Heath led by strength of character; vision is an alternativ­e quality, but Mrs May has none. I do not know how we will explain to future generation­s that the Brexit negotiatio­ns were led by a woman who campaigned against Brexit and failed to say if she would vote for it the next time round. Her voice should ring with confidence in Britain’s post-eu future; we need to hear that everything’s going to be OK. Instead, her speeches and interviews on the agreement (delivered almost exclusivel­y by herself – again, where is the rest of the team?) have been leaden with detail that, to repeat at the risk of sounding thick, doesn’t make sense. The deal needs interpreta­tion into a simple vision, but Mrs May utterly rejects coherent philosophy.

Beyond Brexit, what does she stand for? She’s not a classical liberal (big tax cuts and free trade are out) and not a libertaria­n (the sugar tax is in); social conservati­sm is anathema to her. Perhaps the absence of ideology speaks to the Tory historic tradition of “safety first”, but the resignatio­ns suggest chaos, not order, and she has done nothing to reunite the country around One Nation values. We are practicall­y at each other’s throats. Mrs May’s defenders have fallen back on the last refuge of decent men: chivalry. “Do my colleagues not understand,” asked Nick Boles MP, “how normal people react when they see a group of middle-aged men, led by two plummytone­d Old Etonians, trying to bully a conscienti­ous and determined woman out of her job?”

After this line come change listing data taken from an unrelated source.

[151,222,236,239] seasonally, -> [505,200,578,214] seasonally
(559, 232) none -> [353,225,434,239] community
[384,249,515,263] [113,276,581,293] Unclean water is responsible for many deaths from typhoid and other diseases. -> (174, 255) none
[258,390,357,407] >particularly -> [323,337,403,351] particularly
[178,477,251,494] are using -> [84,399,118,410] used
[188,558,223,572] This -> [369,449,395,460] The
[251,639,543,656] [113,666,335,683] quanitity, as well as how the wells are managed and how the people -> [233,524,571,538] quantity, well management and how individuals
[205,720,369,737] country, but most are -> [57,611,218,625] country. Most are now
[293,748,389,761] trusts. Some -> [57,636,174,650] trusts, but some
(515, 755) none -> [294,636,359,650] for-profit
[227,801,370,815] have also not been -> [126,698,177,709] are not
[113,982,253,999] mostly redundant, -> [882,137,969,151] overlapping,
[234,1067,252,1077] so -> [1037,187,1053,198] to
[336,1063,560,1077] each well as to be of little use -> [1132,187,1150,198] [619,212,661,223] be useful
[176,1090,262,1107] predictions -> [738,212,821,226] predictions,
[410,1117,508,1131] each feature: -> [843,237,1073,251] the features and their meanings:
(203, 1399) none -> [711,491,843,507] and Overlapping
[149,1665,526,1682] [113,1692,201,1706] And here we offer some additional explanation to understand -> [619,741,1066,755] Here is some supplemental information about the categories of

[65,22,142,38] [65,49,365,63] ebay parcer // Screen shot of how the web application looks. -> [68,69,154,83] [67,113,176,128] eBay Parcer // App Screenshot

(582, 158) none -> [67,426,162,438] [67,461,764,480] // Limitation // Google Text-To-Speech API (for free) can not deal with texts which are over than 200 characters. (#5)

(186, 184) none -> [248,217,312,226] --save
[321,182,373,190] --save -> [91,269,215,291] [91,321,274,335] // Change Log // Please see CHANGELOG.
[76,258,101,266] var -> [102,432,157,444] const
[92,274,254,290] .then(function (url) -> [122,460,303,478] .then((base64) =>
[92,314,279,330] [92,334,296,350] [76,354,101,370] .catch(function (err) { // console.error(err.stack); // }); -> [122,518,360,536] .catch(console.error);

Well, Mr Boles (Winchester College, middle-aged, male) it all depends on the job. The way he put it makes Mrs May sound like a lady on the till at Lidl being berated by an angry customer with an out-of-date haddock – but she’s not, she is Prime Minister. The notion of a PM being kept in office not just by loyalty or lack of alternativ­e but by sympathy is surreal – an Ealing comedy of middle-class manners. It’s that “muddling-through”, “never complain” mentality that saw us put up with the EU’S nonsense for decades, creating an aura of British compliance that meant, when 52 per cent of us did vote to leave, the establishm­ent, including Mrs May, was genuinely taken by surprise.

“We thought the British took what they were given?” No. We are a polite and sympatheti­c nation but we also have a tradition of radicals and window-breakers. Brexit was an alliance of the impatient. Mrs May asked them to vote for her, to give them what they want, and they did; now she is testing their patience. The backstop proposal is the most Mayite thing ever: in the event of Brexit going wrong, which she probably assumes it will, we will stay exactly where we are and do absolutely nothing. Even if it kills us.

I regret sincerely having to write in such direct terms about Mrs May. She is a good person; like all democratic leaders, she reflects a part of us. She told an interviewe­r that at the height of the resignatio­ns crisis, she took time out for beans on toast with her husband. “Then it was downstairs for a quick meeting and home by 9.30pm so I could get the washing on and leave it to dry overnight.” She is always precise; I do not think she lies. It’s just that she gives almost nothing away and the truth is underwhelm­ing.

At any other moment in history, we might look at this PM and say, with pride: “What little you see is what you get.” But this is no ordinary time. It requires charisma and the ability to articulate the bigger picture. It demands a new prime minister.